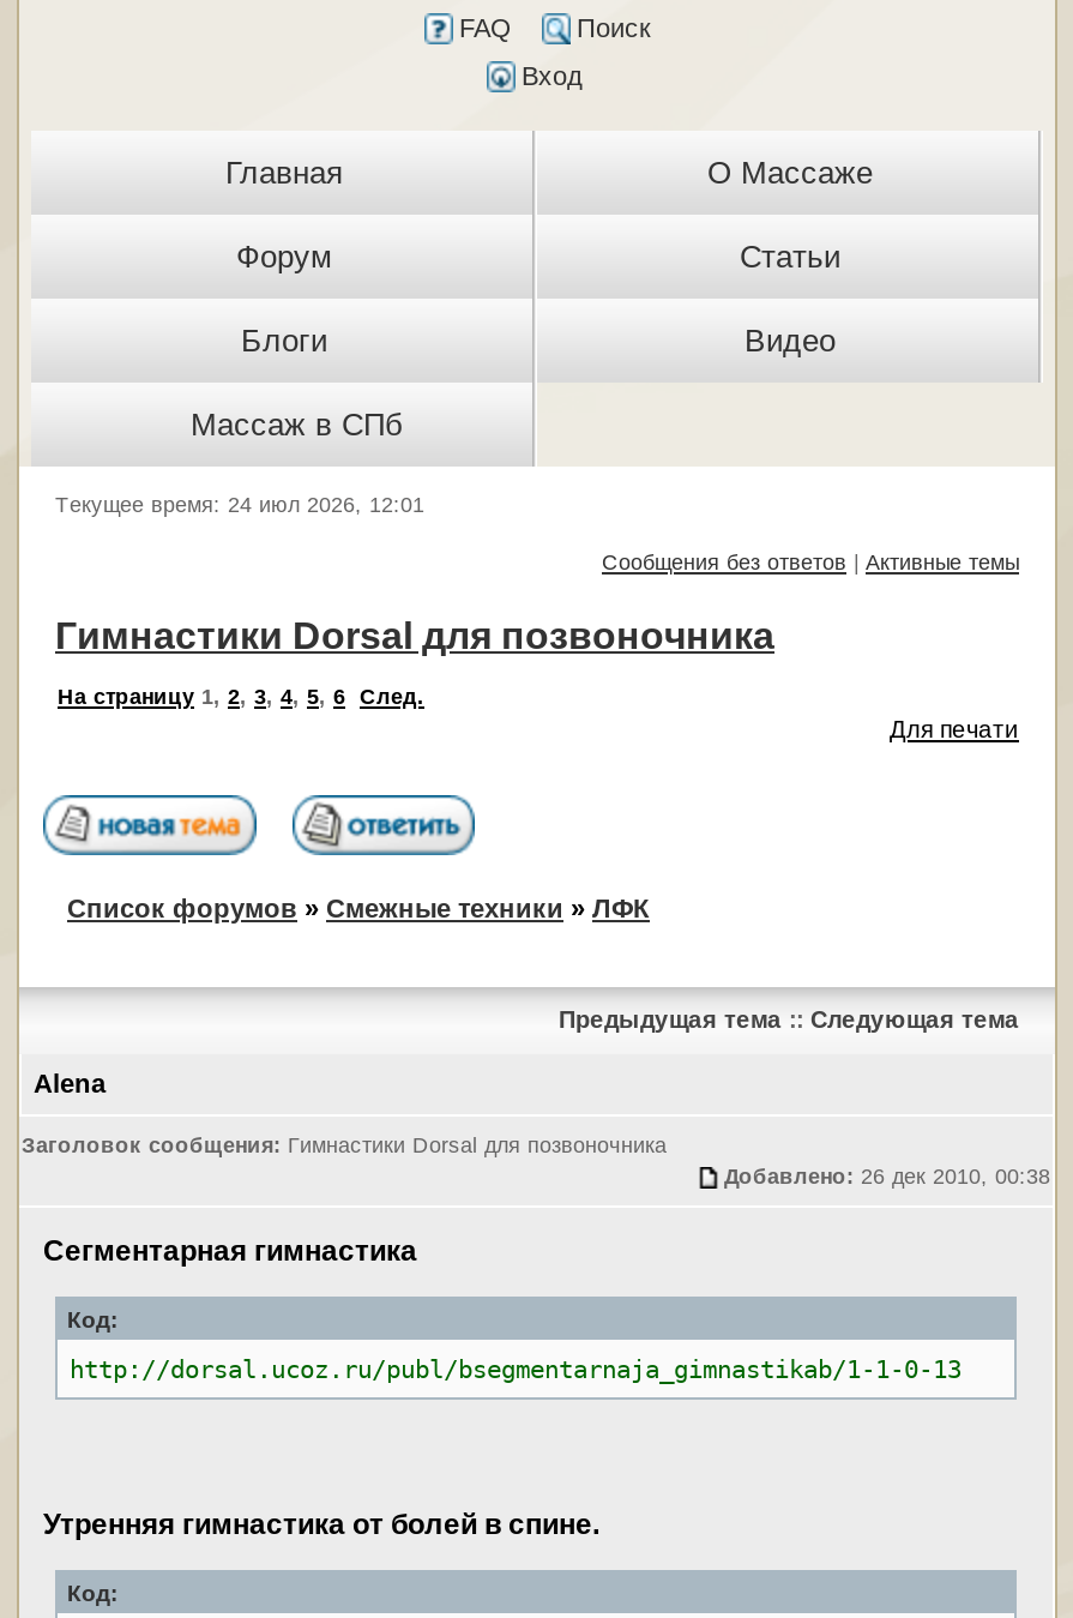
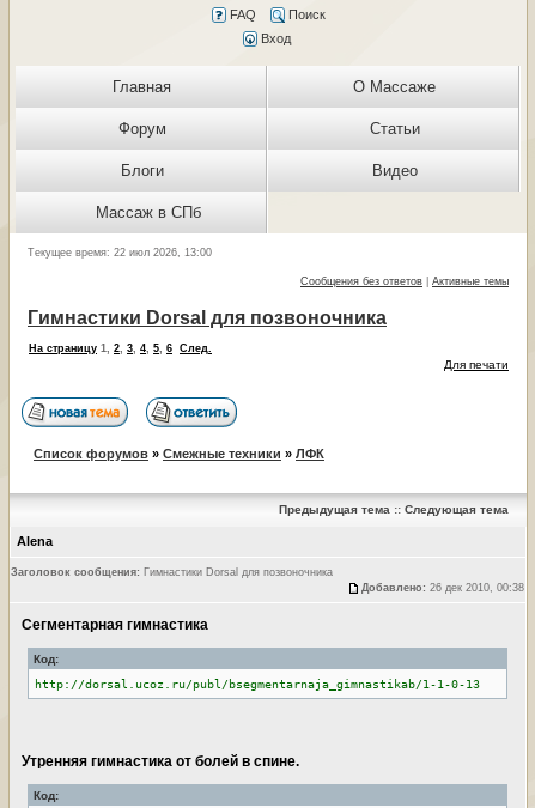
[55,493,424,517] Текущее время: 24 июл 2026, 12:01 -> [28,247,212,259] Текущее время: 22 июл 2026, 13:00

==

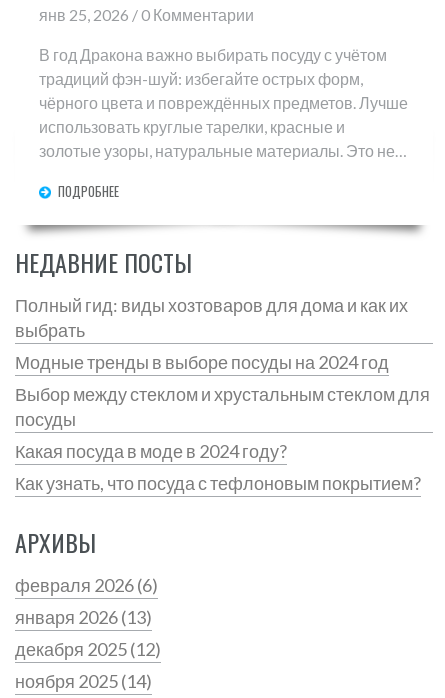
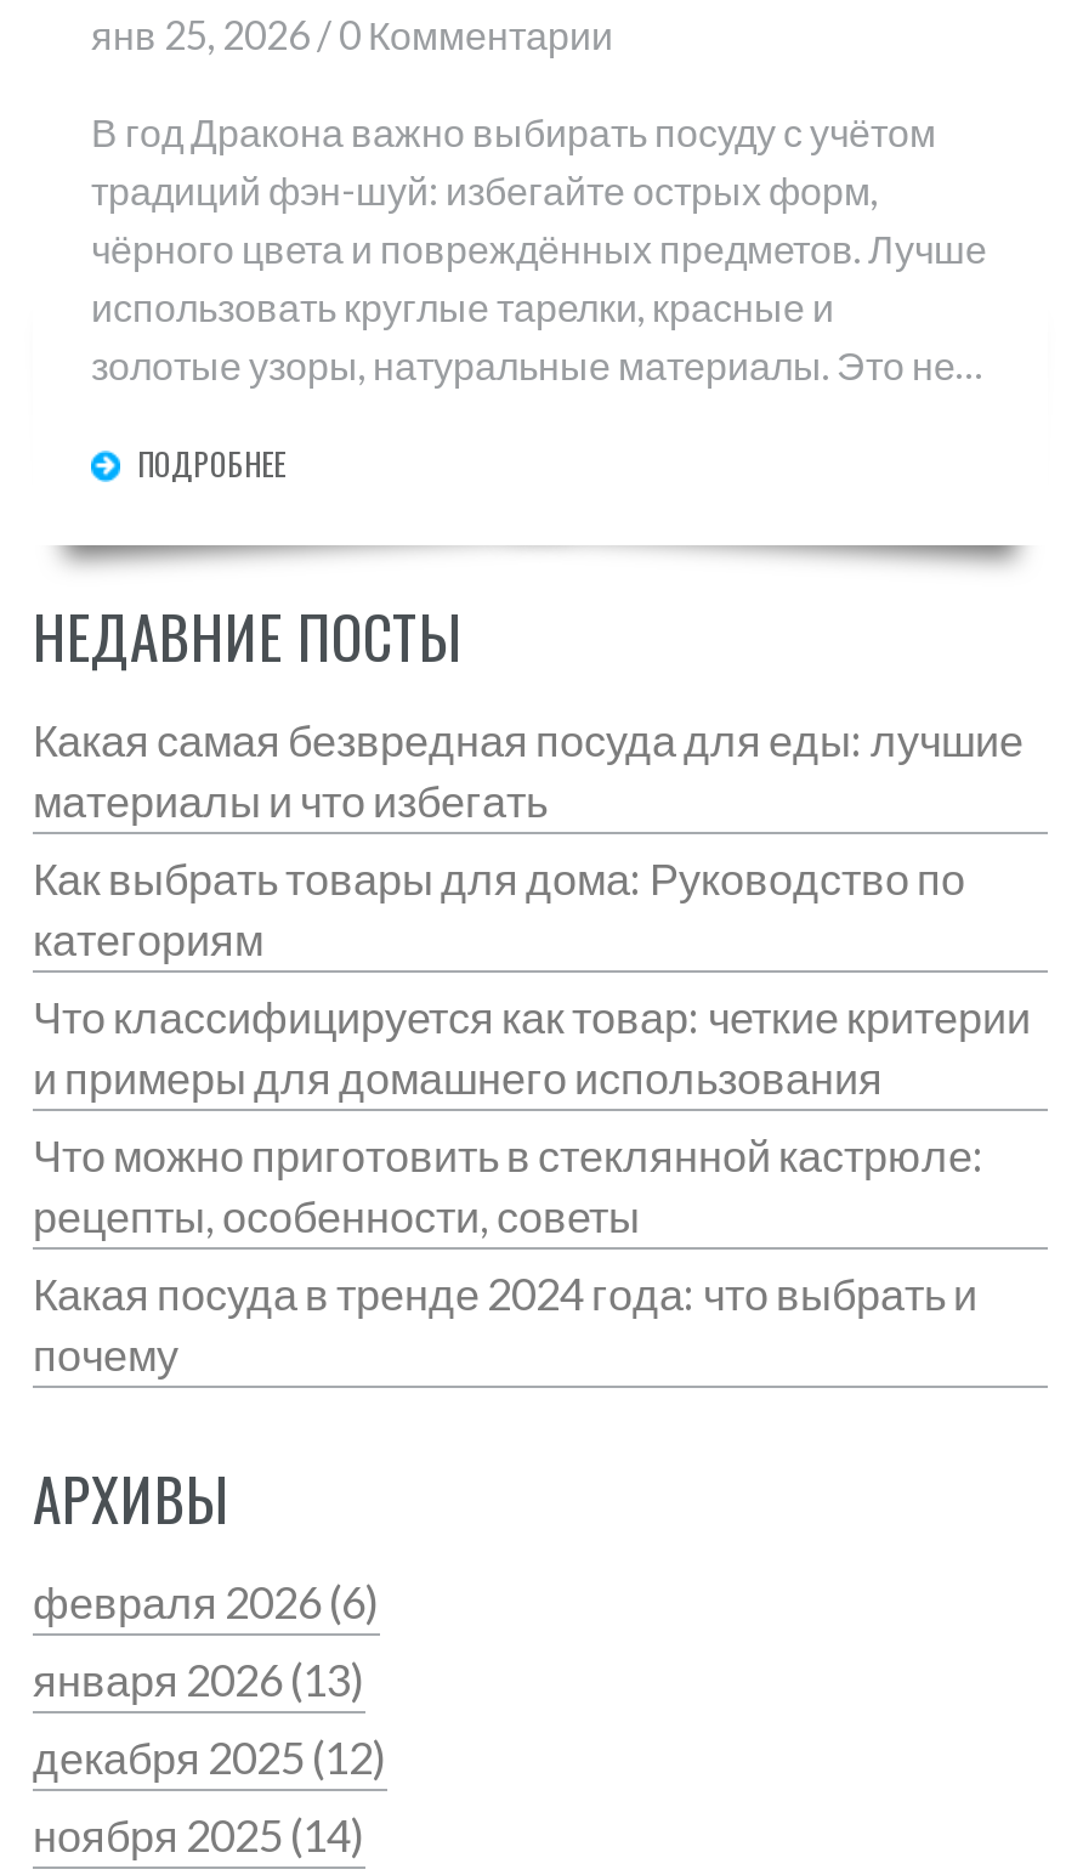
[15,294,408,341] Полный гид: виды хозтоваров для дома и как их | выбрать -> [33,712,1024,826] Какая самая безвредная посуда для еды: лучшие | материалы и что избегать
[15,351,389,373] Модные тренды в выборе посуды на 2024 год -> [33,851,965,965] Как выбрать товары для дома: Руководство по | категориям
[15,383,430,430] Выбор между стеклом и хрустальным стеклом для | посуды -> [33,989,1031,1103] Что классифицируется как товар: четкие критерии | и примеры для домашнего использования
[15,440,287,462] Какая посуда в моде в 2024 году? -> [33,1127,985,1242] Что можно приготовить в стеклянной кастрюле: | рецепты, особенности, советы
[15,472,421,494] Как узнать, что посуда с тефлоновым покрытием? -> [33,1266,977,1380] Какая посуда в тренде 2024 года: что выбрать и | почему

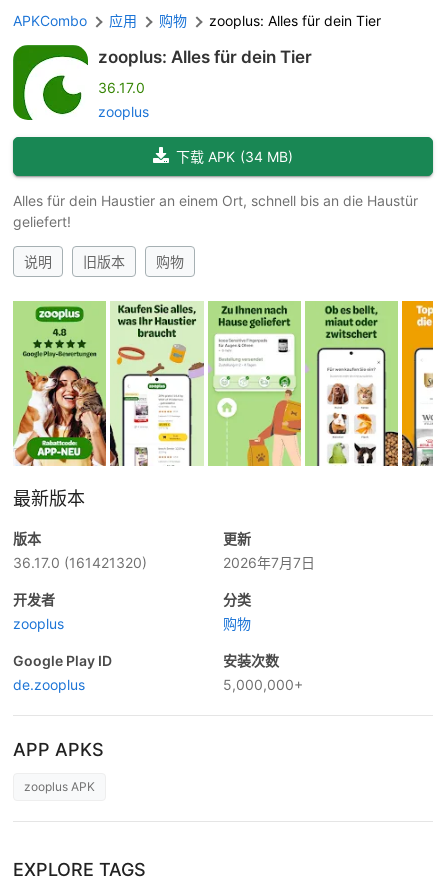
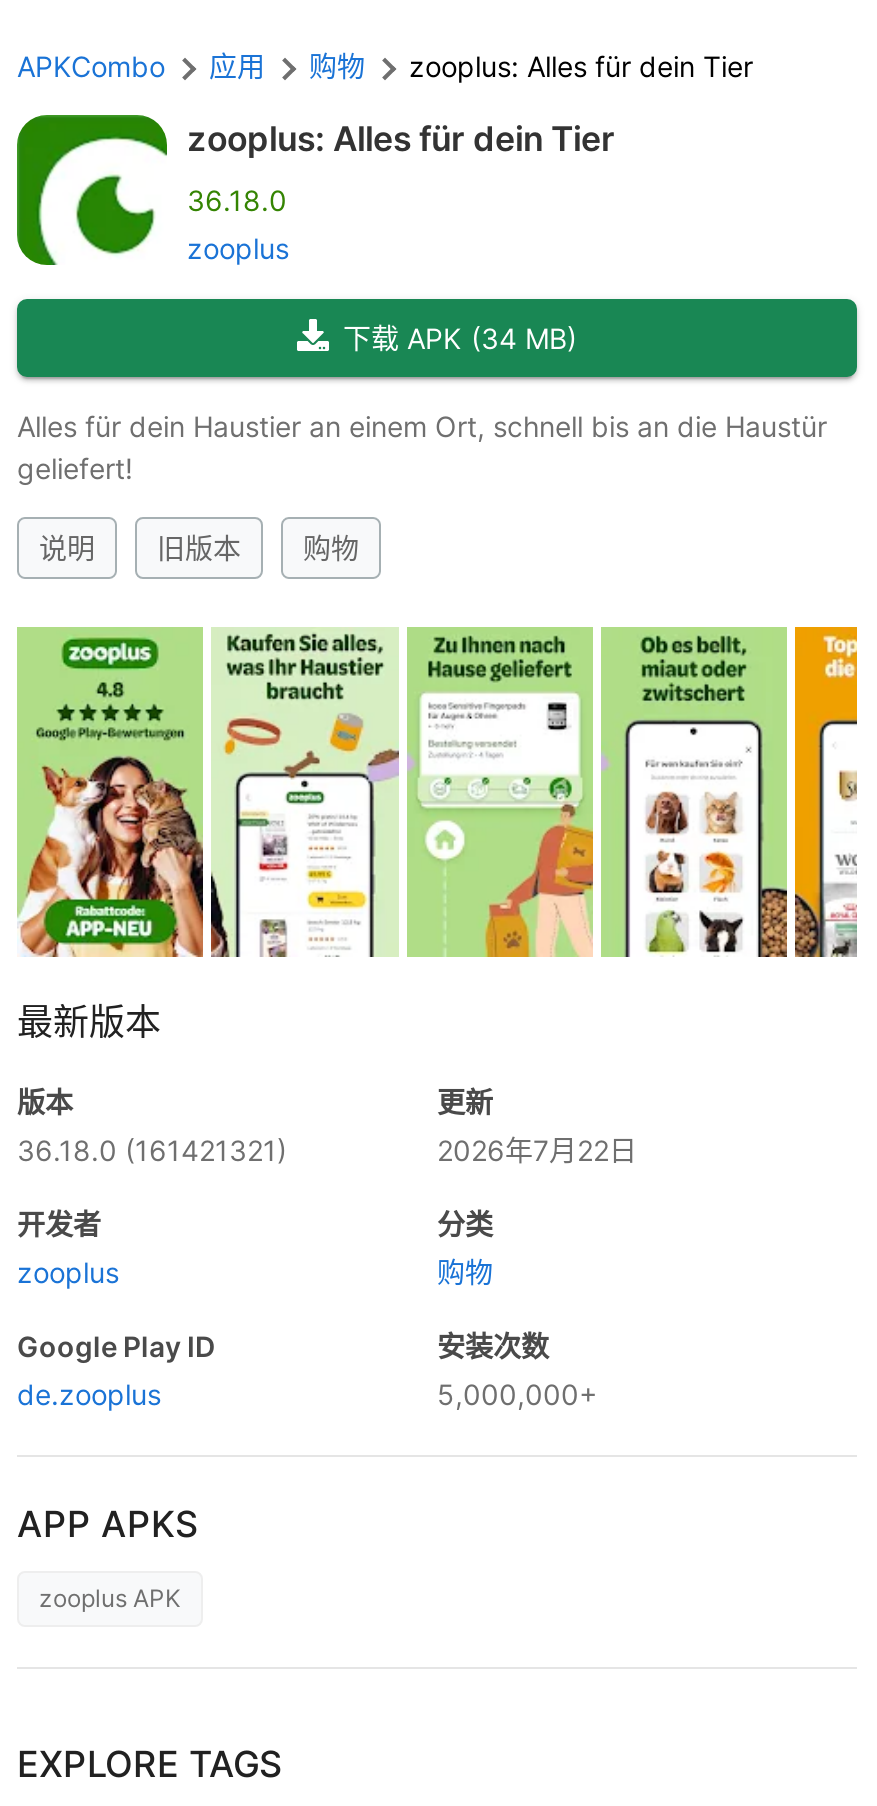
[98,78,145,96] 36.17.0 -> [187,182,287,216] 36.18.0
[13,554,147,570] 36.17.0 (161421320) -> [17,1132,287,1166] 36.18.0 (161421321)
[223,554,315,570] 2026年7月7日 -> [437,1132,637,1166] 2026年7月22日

* Task *
Could you restate, word for word, the lines above from the one with "[98,78,145,96] 36.17.0 ->" to the one with "[223,554,315,570] 2026年7月7日 ->", both included?

* Output of the task *
[98,78,145,96] 36.17.0 -> [187,182,287,216] 36.18.0
[13,554,147,570] 36.17.0 (161421320) -> [17,1132,287,1166] 36.18.0 (161421321)
[223,554,315,570] 2026年7月7日 -> [437,1132,637,1166] 2026年7月22日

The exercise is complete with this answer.